■ Task ■
Pictures stay out; print the rest of the listing below exactly as it stands.
_____
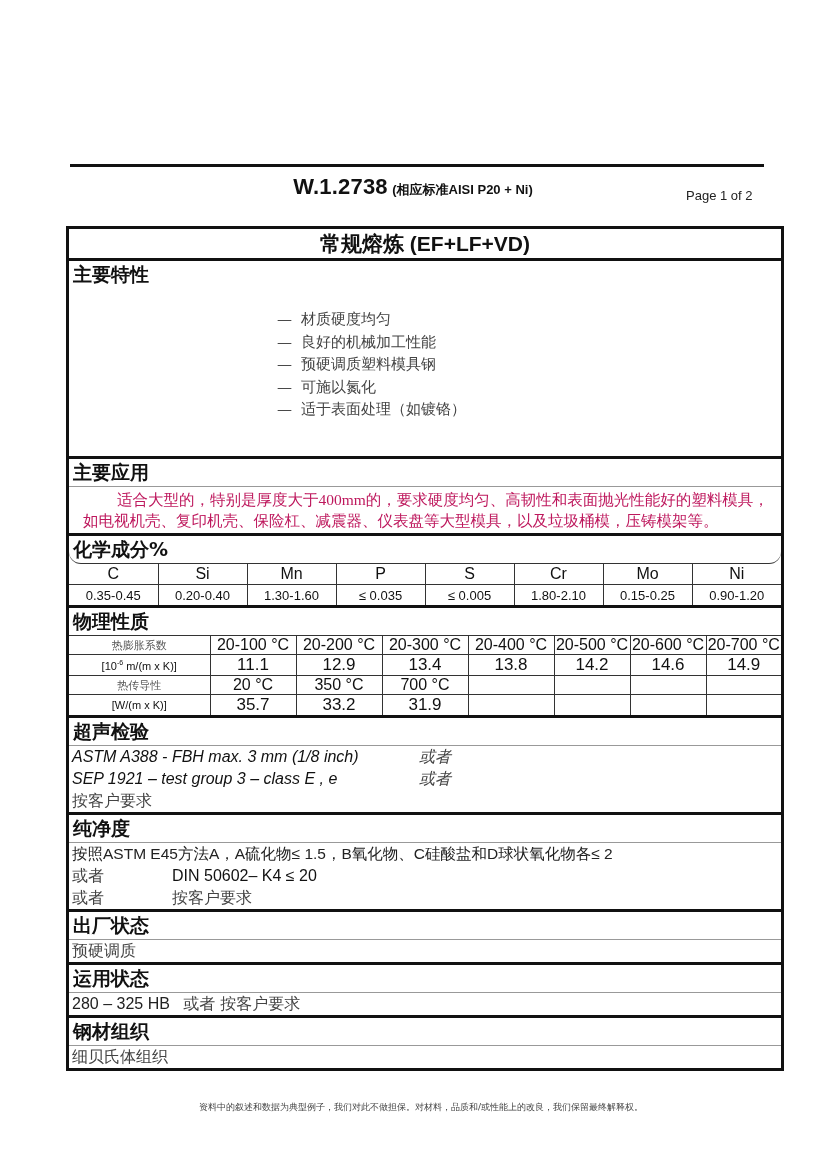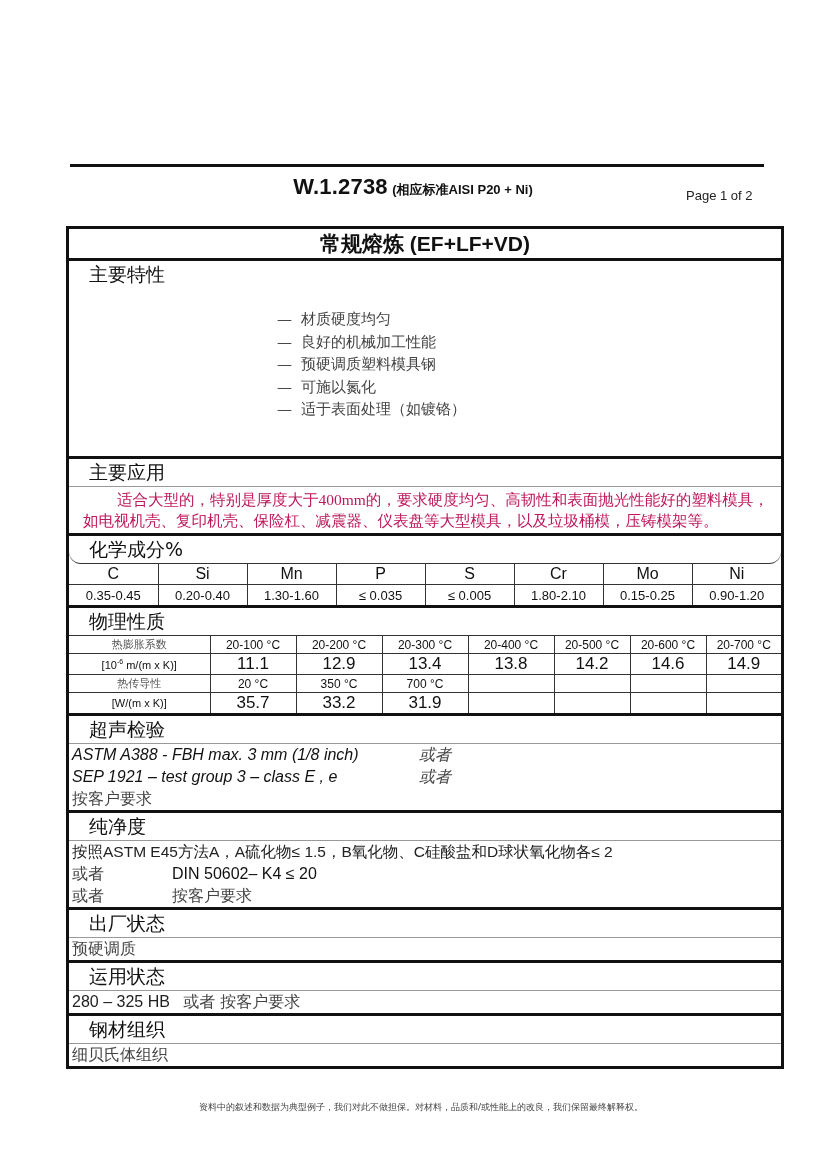--- a/index.html
+++ b/index.html
@@ -8,21 +8,21 @@
   .top-rule { position: absolute; left: 70px; top: 164px; width: 694px; height: 3px; background: #111; }
   .doc-title { position: absolute; left: 0; top: 174px; width: 826px; text-align: center; }
   .doc-title .code { font-size: 22px; font-weight: bold; letter-spacing: 0.2px; }
   .doc-title .std { font-size: 13px; font-weight: bold; }
   .page-no { position: absolute; left: 686px; top: 188px; font-size: 13px; color: #222; }
 
   .sheet { position: absolute; left: 66px; top: 226px; width: 712px; border: 3px solid #111; }
   .sec { border-top: 3px solid #111; }
   .sec:first-child { border-top: none; }
   .banner { height: 29px; line-height: 29px; text-align: center; font-size: 21px; font-weight: bold; }
-  .sec-head { height: 27px; line-height: 27px; padding-left: 20px; font-size: 19px; font-weight: normal;
+  .sec-head { height: 27px; line-height: 27px; padding-left: 4px; font-size: 19px; font-weight: bold;
               border-bottom: 1px solid #999; font-family: "DejaVu Sans", sans-serif; }
   .sec-head.nob { border-bottom: none; }
   .body-line { font-size: 16px; line-height: 22px; padding-left: 3px; color: #222; }
   .serif { font-family: "DejaVu Serif", "Liberation Serif", serif; color: #444; }
 
   .features { height: 168px; position: relative; margin-left: 12px; }
   .features ul { list-style: none; margin: 0; padding: 0; position: absolute; left: 196px; top: 20px; }
   .features li { font-size: 15px; line-height: 22.5px; color: #444; font-family: "DejaVu Serif", serif; }
   .features li .dash { display: inline-block; width: 24px; }
 
@@ -34,21 +34,21 @@
   table.grid tr:first-child td { border-top: none; }
   table.grid tr td:first-child { border-left: none; }
   table.grid tr td:last-child { border-right: none; }
   table.grid tr:last-child td { border-bottom: none; }
   .chem td { height: 20px; }
   .chem .hdr td { font-size: 16px; }
   .chem .val td { font-size: 13px; }
   .phys td { height: 17px; }
   .phys .lbl { font-size: 11px; color: #555; font-family: "DejaVu Serif", serif; }
   .phys .unit { font-size: 11px; }
-  .phys .tmp { font-size: 12px; }
+  .phys .tmp { font-size: 16px; }
   .phys .num { font-size: 17px; }
   .phys tr.big td { height: 19px; }
   sup { font-size: 7px; }
 
   .ut-row { display: flex; font-size: 16px; line-height: 22px; padding-left: 3px; font-style: italic; }
   .ut-row .a { width: 347px; }
   .ut-row .b { font-family: "DejaVu Serif", serif; color: #444; }
   .clean-row { display: flex; font-size: 16px; line-height: 22px; padding-left: 3px; }
   .clean-row .k { width: 100px; font-family: "DejaVu Serif", serif; color: #444; }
_____
■ Output ■
--- a/index.html
+++ b/index.html
@@ -8,21 +8,21 @@
   .top-rule { position: absolute; left: 70px; top: 164px; width: 694px; height: 3px; background: #111; }
   .doc-title { position: absolute; left: 0; top: 174px; width: 826px; text-align: center; }
   .doc-title .code { font-size: 22px; font-weight: bold; letter-spacing: 0.2px; }
   .doc-title .std { font-size: 13px; font-weight: bold; }
   .page-no { position: absolute; left: 686px; top: 188px; font-size: 13px; color: #222; }
 
   .sheet { position: absolute; left: 66px; top: 226px; width: 712px; border: 3px solid #111; }
   .sec { border-top: 3px solid #111; }
   .sec:first-child { border-top: none; }
   .banner { height: 29px; line-height: 29px; text-align: center; font-size: 21px; font-weight: bold; }
-  .sec-head { height: 27px; line-height: 27px; padding-left: 20px; font-size: 19px; font-weight: normal;
+  .sec-head { height: 27px; line-height: 27px; padding-left: 4px; font-size: 19px; font-weight: bold;
               border-bottom: 1px solid #999; font-family: "DejaVu Sans", sans-serif; }
   .sec-head.nob { border-bottom: none; }
   .body-line { font-size: 16px; line-height: 22px; padding-left: 3px; color: #222; }
   .serif { font-family: "DejaVu Serif", "Liberation Serif", serif; color: #444; }
 
   .features { height: 168px; position: relative; margin-left: 12px; }
   .features ul { list-style: none; margin: 0; padding: 0; position: absolute; left: 196px; top: 20px; }
   .features li { font-size: 15px; line-height: 22.5px; color: #444; font-family: "DejaVu Serif", serif; }
   .features li .dash { display: inline-block; width: 24px; }
 
@@ -34,21 +34,21 @@
   table.grid tr:first-child td { border-top: none; }
   table.grid tr td:first-child { border-left: none; }
   table.grid tr td:last-child { border-right: none; }
   table.grid tr:last-child td { border-bottom: none; }
   .chem td { height: 20px; }
   .chem .hdr td { font-size: 16px; }
   .chem .val td { font-size: 13px; }
   .phys td { height: 17px; }
   .phys .lbl { font-size: 11px; color: #555; font-family: "DejaVu Serif", serif; }
   .phys .unit { font-size: 11px; }
-  .phys .tmp { font-size: 12px; }
+  .phys .tmp { font-size: 16px; }
   .phys .num { font-size: 17px; }
   .phys tr.big td { height: 19px; }
   sup { font-size: 7px; }
 
   .ut-row { display: flex; font-size: 16px; line-height: 22px; padding-left: 3px; font-style: italic; }
   .ut-row .a { width: 347px; }
   .ut-row .b { font-family: "DejaVu Serif", serif; color: #444; }
   .clean-row { display: flex; font-size: 16px; line-height: 22px; padding-left: 3px; }
   .clean-row .k { width: 100px; font-family: "DejaVu Serif", serif; color: #444; }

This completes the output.